Questi hub di nuova generazione rispondono alle preoccupazioni del mercato perché pensati proprio per prendersi cura delle persone e supportare le aziende sotto il profilo degli investimenti, in quanto luogo virtuale su cui canalizzare le attività di marketing e digital advertising nei confronti di una customer base nutrita, segmentata e sicuramente interessata al brand.
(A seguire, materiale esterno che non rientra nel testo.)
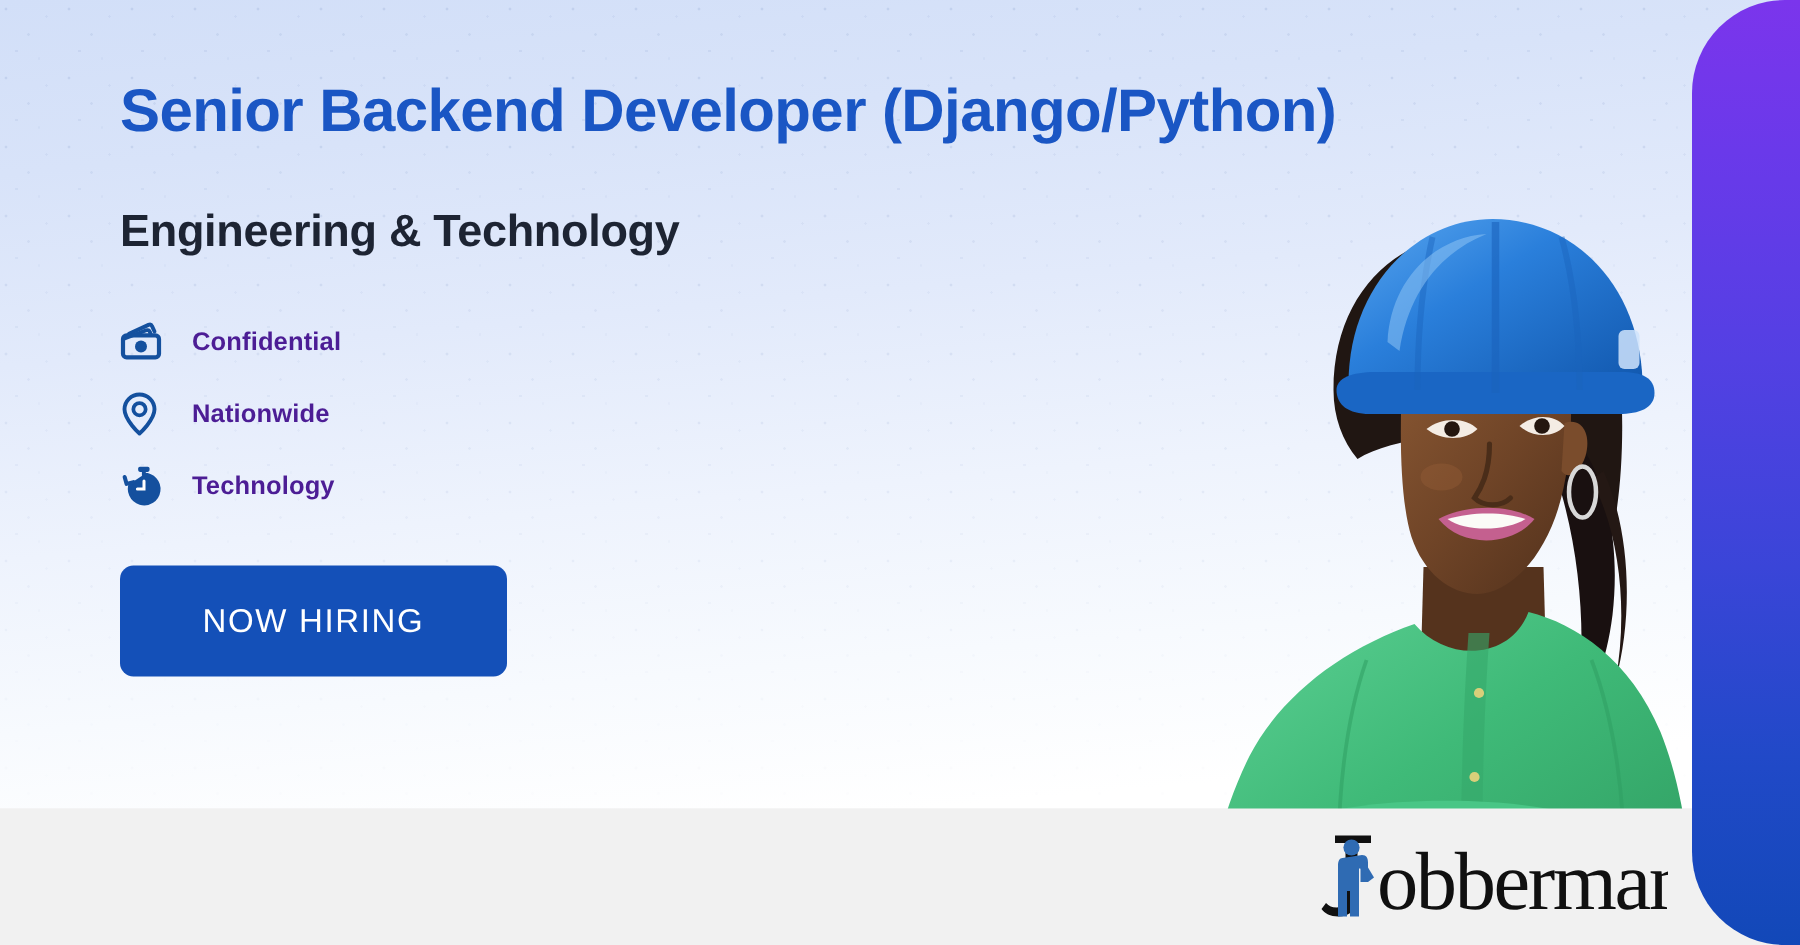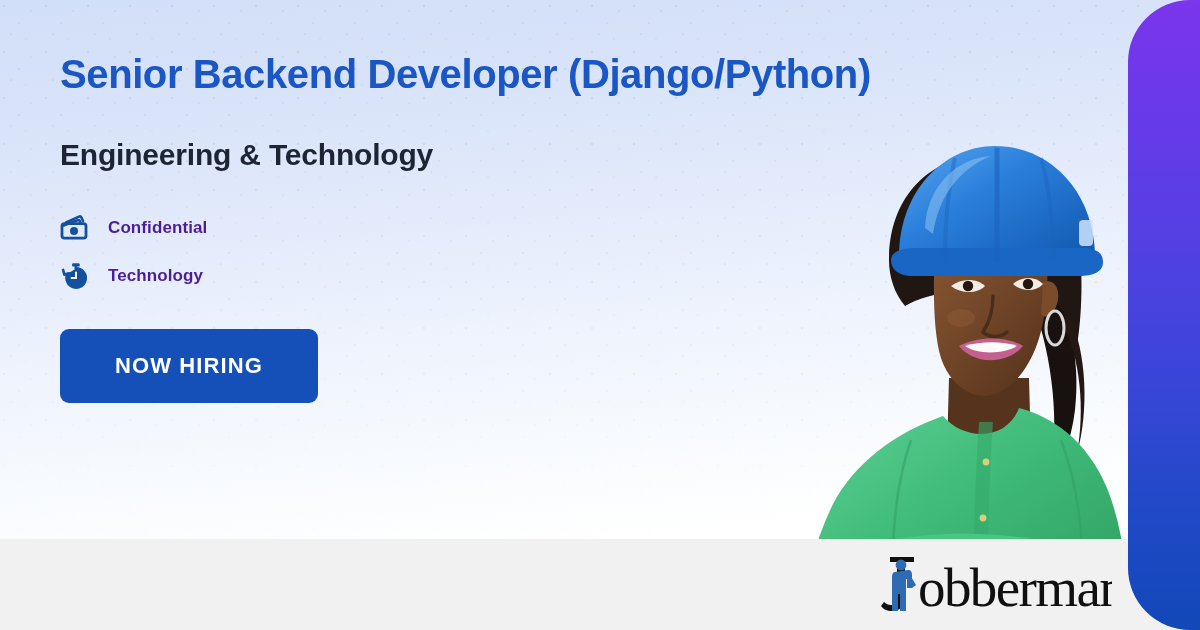--- a/index.html
+++ b/index.html
@@ -54,7 +54,7 @@
   
   .content {
     position:absolute;
-    left:60px; top:52px;
+    left:80px; top:52px;
     width:990px;
     z-index:6;
   }

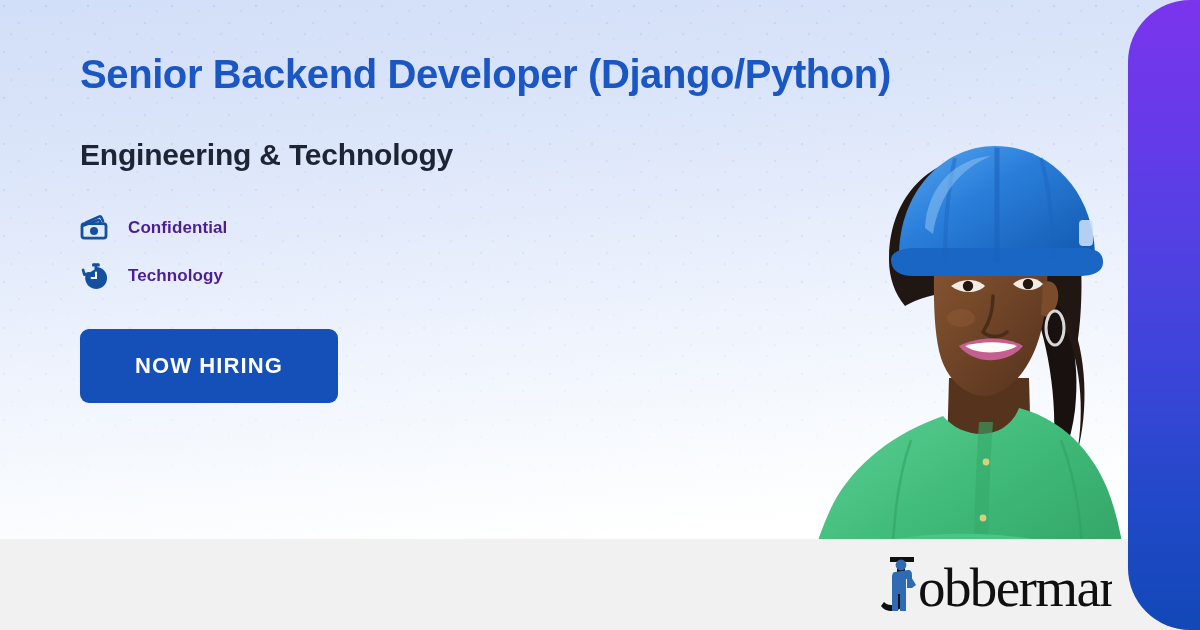--- a/index.html
+++ b/index.html
@@ -282,6 +282,15 @@
         <span class="meta-label">Confidential</span>
       </div>
 
+      <div class="meta-row">
+        <span class="meta-icon">
+          <svg width="26" height="30" viewBox="0 0 26 30" xmlns="http://www.w3.org/2000/svg">
+            <path d="M13 2 C7.5 2 3 6.4 3 11.9 C3 19 13 28 13 28 C13 28 23 19 23 11.9 C23 6.4 18.5 2 13 2 Z" fill="none" stroke="#14509e" stroke-width="2.6" stroke-linejoin="round"></path>
+            <circle cx="13" cy="11.8" r="4.1" fill="none" stroke="#14509e" stroke-width="2.5"></circle>
+          </svg>
+        </span>
+        <span class="meta-label">Nationwide</span>
+      </div>
 
       <div class="meta-row">
         <span class="meta-icon">

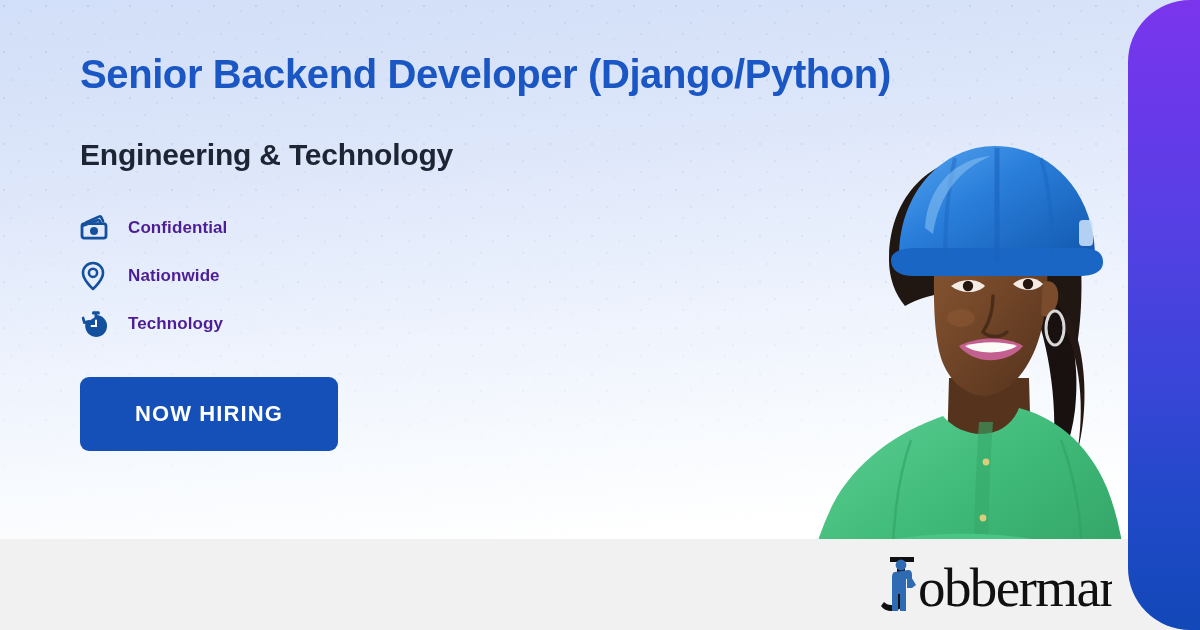--- a/index.html
+++ b/index.html
@@ -112,7 +112,7 @@
     color:#ffffff;
     font-family:"Liberation Sans", sans-serif;
     font-size:22px;
-    font-weight:bold;
+    font-weight:normal;
     letter-spacing:1.1px;
     cursor:pointer;
   }

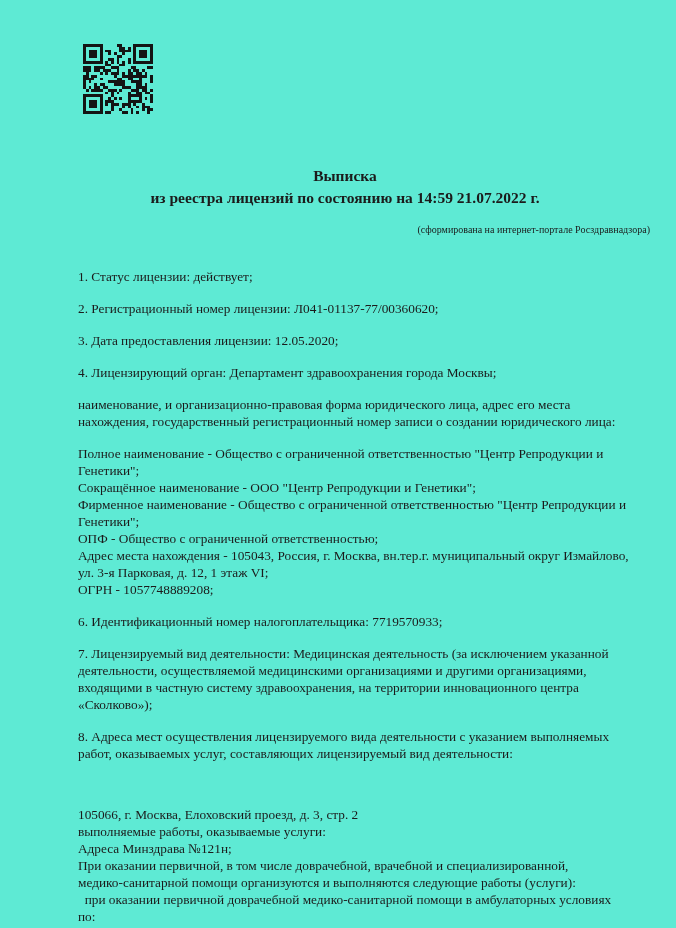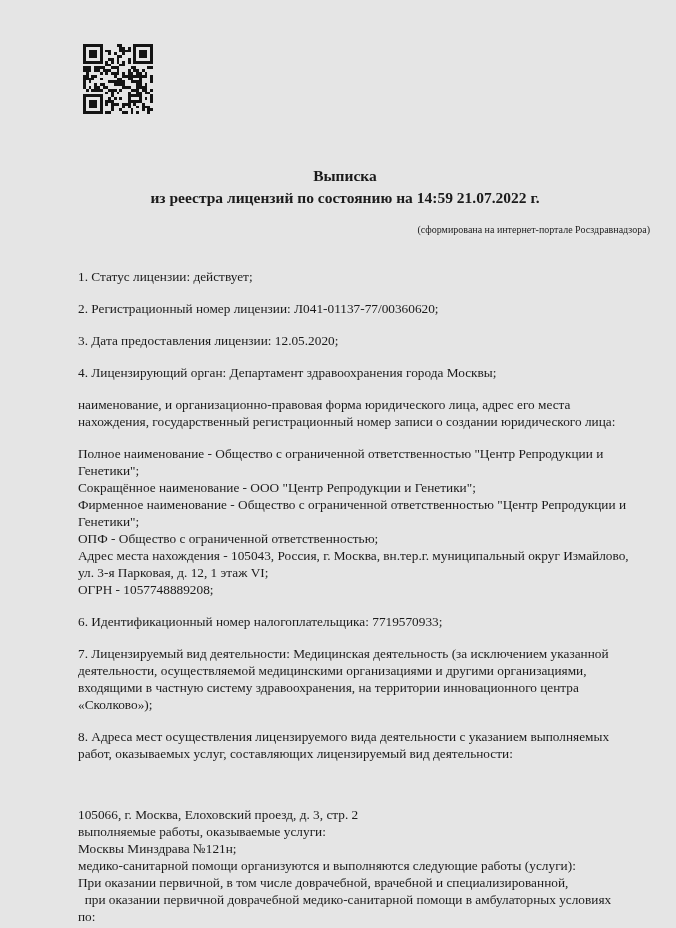--- a/index.html
+++ b/index.html
@@ -15,7 +15,7 @@
   .page {
     position: absolute;
     inset: 0;
-    background: #e5e5e5;
+    background: #5eead4;
   }
   .qr {
     position: absolute;

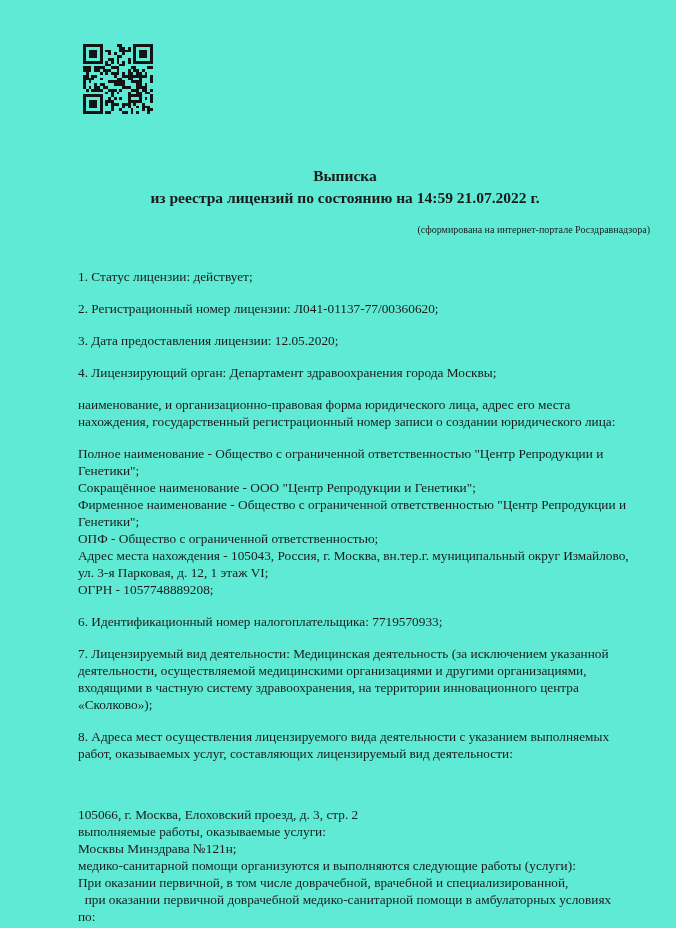--- a/index.html
+++ b/index.html
@@ -424,7 +424,7 @@
       <div class="block">
         <div class="line">105066, г. Москва, Елоховский проезд, д. 3, стр. 2</div>
         <div class="line">выполняемые работы, оказываемые услуги:</div>
-        <div class="line">Москвы Минздрава №121н;</div>
+        <div class="line">Адреса Минздрава №121н;</div>
         <div class="line">медико-санитарной помощи организуются и выполняются следующие работы (услуги):</div>
         <div class="line">При оказании первичной, в том числе доврачебной, врачебной и специализированной,</div>
         <div class="line">  при оказании первичной доврачебной медико-санитарной помощи в амбулаторных условиях</div>

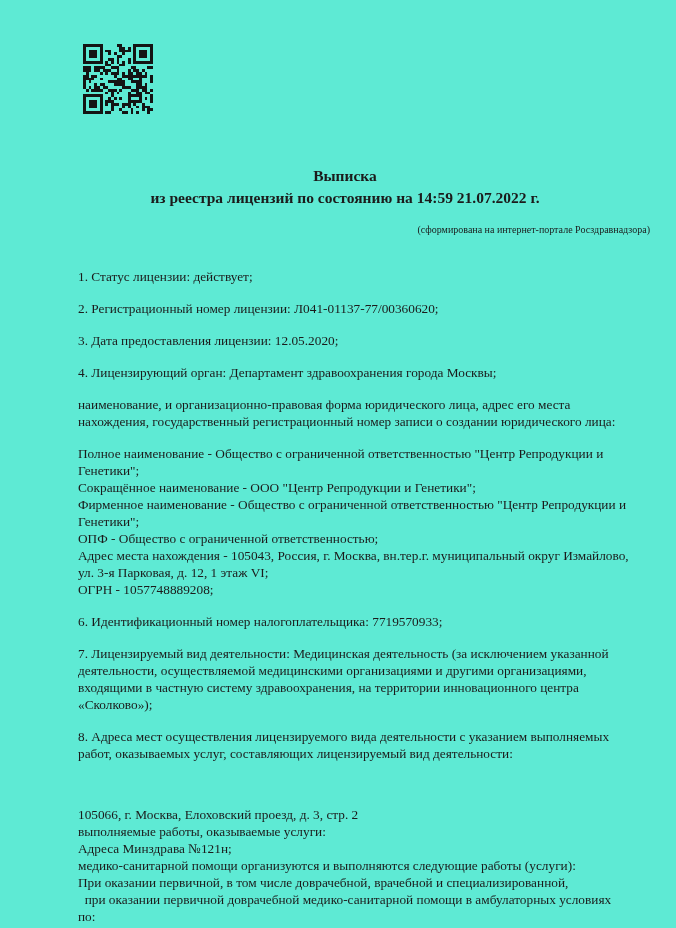--- a/index.html
+++ b/index.html
@@ -425,8 +425,8 @@
         <div class="line">105066, г. Москва, Елоховский проезд, д. 3, стр. 2</div>
         <div class="line">выполняемые работы, оказываемые услуги:</div>
         <div class="line">Адреса Минздрава №121н;</div>
+        <div class="line">При оказании первичной, в том числе доврачебной, врачебной и специализированной,</div>
         <div class="line">медико-санитарной помощи организуются и выполняются следующие работы (услуги):</div>
-        <div class="line">При оказании первичной, в том числе доврачебной, врачебной и специализированной,</div>
         <div class="line">  при оказании первичной доврачебной медико-санитарной помощи в амбулаторных условиях</div>
         <div class="line">по:</div>
       </div>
Ma l’attenzione nei confronti delle persone non deve essere rivolta solo verso l’esterno. I problemi del settore sono dati anche da un mancato coinvolgimento dei dipartimenti aziendali all’interno del disegno strategico di fidelizzazione, che invece può diventare prezioso per favorire il benessere di tutta l’azienda. Si tratta di un problema culturale nelle aziende italiane, ancora troppo abituate a lavorare a compartimenti, senza contaminazioni tra le proprie professionalità, quando invece maggiore attenzione dovrebbe essere posta all’employee loyalty. Un percorso introspettivo su cui stiamo lavorando intensamente, facendo del work-life balance dei propri dipendenti una questione centrale per un’azienda sana. Il Covid ha dato il via a una serie di innovazioni virtuose che puntano al benessere dei collaboratori: dalla conferma dei contratti in full-remote, ad un accordo sindacale che ha sancito il venerdì corto per lasciare più spazio al tempo privato e agli affetti. L’istituzione della figura del “buddy” poi, ovvero un collega designato per ogni nuovo inserimento che si prende cura di lui o lei, rispondendo ad ogni dubbio per almeno 6 mesi dall’assunzione, è stato voluto proprio perché la nuova risorsa possa sentirsi parte del Gruppo. L’acquisizione di 2 nuove società ha inoltre reso necessario un percorso sviluppato a 4 mani con la società di People & Culture management Baats. Tra le attività promosse, un osservatorio sul clima aziendale che prevede un’indagine interna settimanale rispetto all’umore dei dipendenti, le cui risposte permettono di monitorare lo “stato di salute” di ogni dipartimento per evidenziare eventuali criticità e intervenire contestualmente, anche con supporti di dialogo dedicati. Abbiamo inoltre intensificato le attività di team building, i workshop rivolti a tutti i dipendenti e i percorsi destinati ai manager per rinforzare le loro skill nella gestione del personale.